Renault 5 (1984-1996)

Renault Supercinq (front) and the old Renault 5

Despite its outward resemblance to the family, a glance beneath the sheet metal shows that this is an entirely new vehicle. The Supercinq's platform is now derived from the Renault 9. As a result, the engines are now mounted transversely in front of the front axle rather than longitudinally behind it, for greater interior space. The chassis has also been fundamentally reworked and improved. The front axle is now fitted with McPherson struts, while longitudinal arms and torsion bars guide the rear wheels with independent suspension.

The new Renault 5 starts its career with a much wider range of engines than its predecessor. In addition to the basic 1.0-litre unit with 41 PS, a 1.1-litre engine with 45 PS and a 1.4-litre engine with 59 PS and 71 PS respectively are available. But these units are not new, as grey cast iron blocks have already been around for 20 years at Renault. The fact remains that these Cléon-Fonte engines are reputed to be almost indestructible.

Renault 5 (1984-1996)

Renault 5 GT Turbo

That's not quite the case with the top-of-the-range version, the GT Turbo. Its supercharged 1.4-litre engine develops 115 PS, propels the dynamic compact from 0 to 62 mph in just 8.0 seconds and enables it to reach a top speed of 124 mph. Starting price: DM 19,295.

The boyfriend

Shortly after its premiere, the magazine "auto, motor und sport" tested the new Renault 5 in GTL version with 59 PS for 13,490 marks. The powerful engine and comfortable chassis were praised, as were the handling and good visibility. However, there were complaints about the awkward recessed door handles on the three-door, the overall quality and the obsolete belt whips. At least the boot holds 233 litres. The assessment of the colleagues remains mixed, we recognise the progress, but we regret a certain originality.  
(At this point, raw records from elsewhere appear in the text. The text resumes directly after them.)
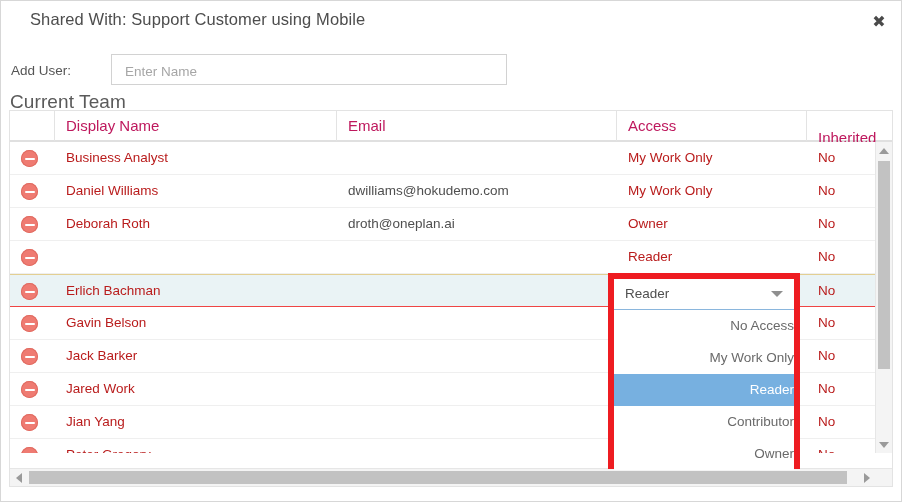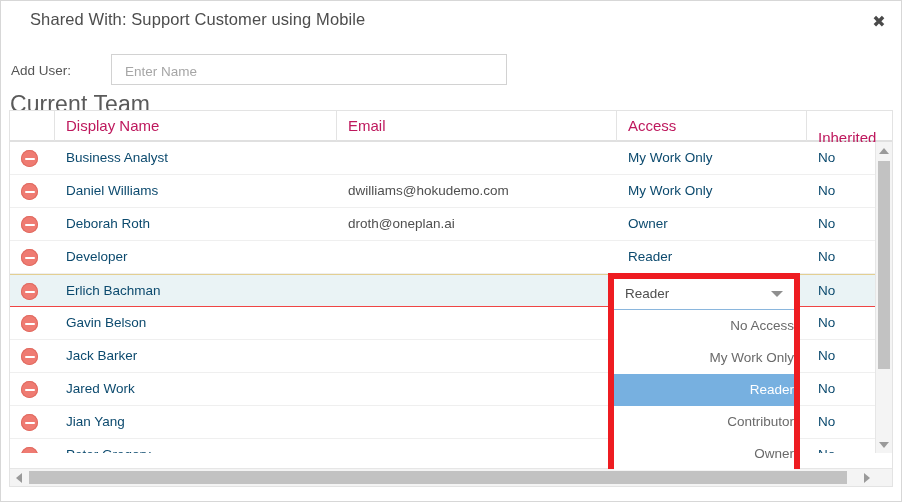"Current Team" #section-title { font-size: 23px -> 19px }
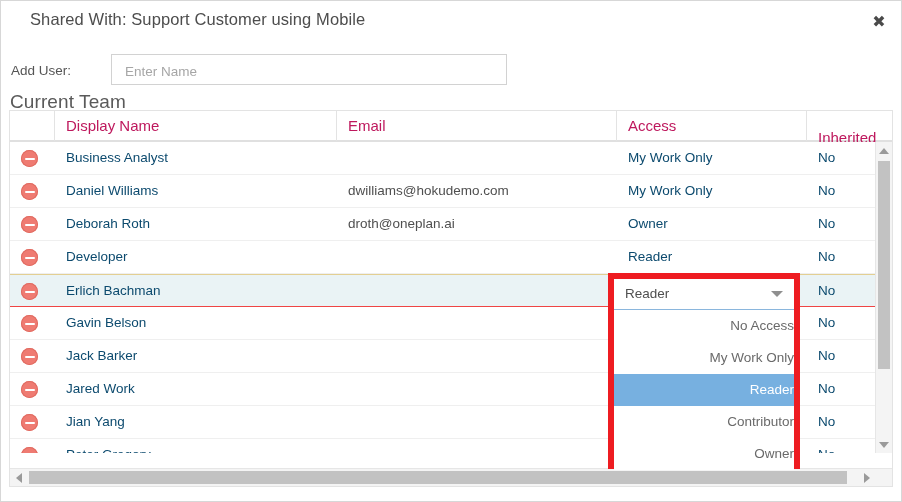"Business Analyst" .cell { color: #0c4a6e -> #b91c1c }
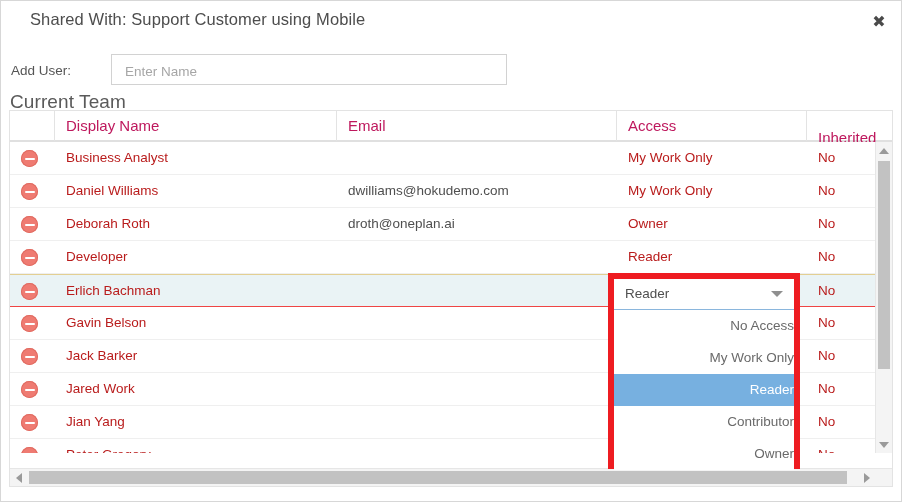"Developer" div.cell { html: <div>Developer</div> -> none }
In the German advert, the Supercinq is cleverly presented as a 'little friend' who comes to the aid of its owners or those interested in buying it. An example: "Do something crazy? Come on, says the boyfriend". Between the end of 1986 and the beginning of 1991, the Belgian company EBS also produced a cabriolet version, 1400 examples in all, including 14 in GT Turbo.

Renault 5 (1984-1996)

Very rare indeed: The Renault 5 Cabrio from EBS

In 1986, the first variants equipped with a three-way catalytic converter regulated by lambda according to the American standard - the ultimate in pollution control at the time - were launched. Renault thus played a pioneering role throughout the market. Just three years later, all petrol engines for the German market were fitted with catalytic converters.

It was also in 1986 that diesel made its debut under the bonnet of the 5 Series: the Renault 5 TD (three-door) and GTD (four-door) with 1.6 litres of displacement developed 55 PS and were among the most economical models on the market at the time, with a fuel consumption of 5.1 litres per 100 kilometres in the third-party mix of the time.

Clio and Twingo, heirs to the 5

Thanks to its successful technical base and meticulous model maintenance, the Renault 5 remained at the cutting edge right up to the end of its production period. In 1990, Renault gave it a designated successor, the Clio, which arrived in Germany a year later. But that didn't mean the end of the much-loved 5 Series.

Renault 5 (1984-1996)

Renault 5 (1984-1996)

The two popular models were built in parallel. The 5 was joined by the Twingo in 1993, and the Supercinq rolled off the production lines in Slovenia until 1996. Then, after 24 years and a total of 9,008,912 examples of the two series, it was time to say goodbye to this enduring success. The Supercinq has around 3.4 million units.

Decades later, this means a good spare parts situation and a number of surviving vehicles. Thanks also to much better rust prevention than for the first generation of the 5. Will second-hand prices for the little car rise in the wake of its electric successor? We'll be keeping an eye on that.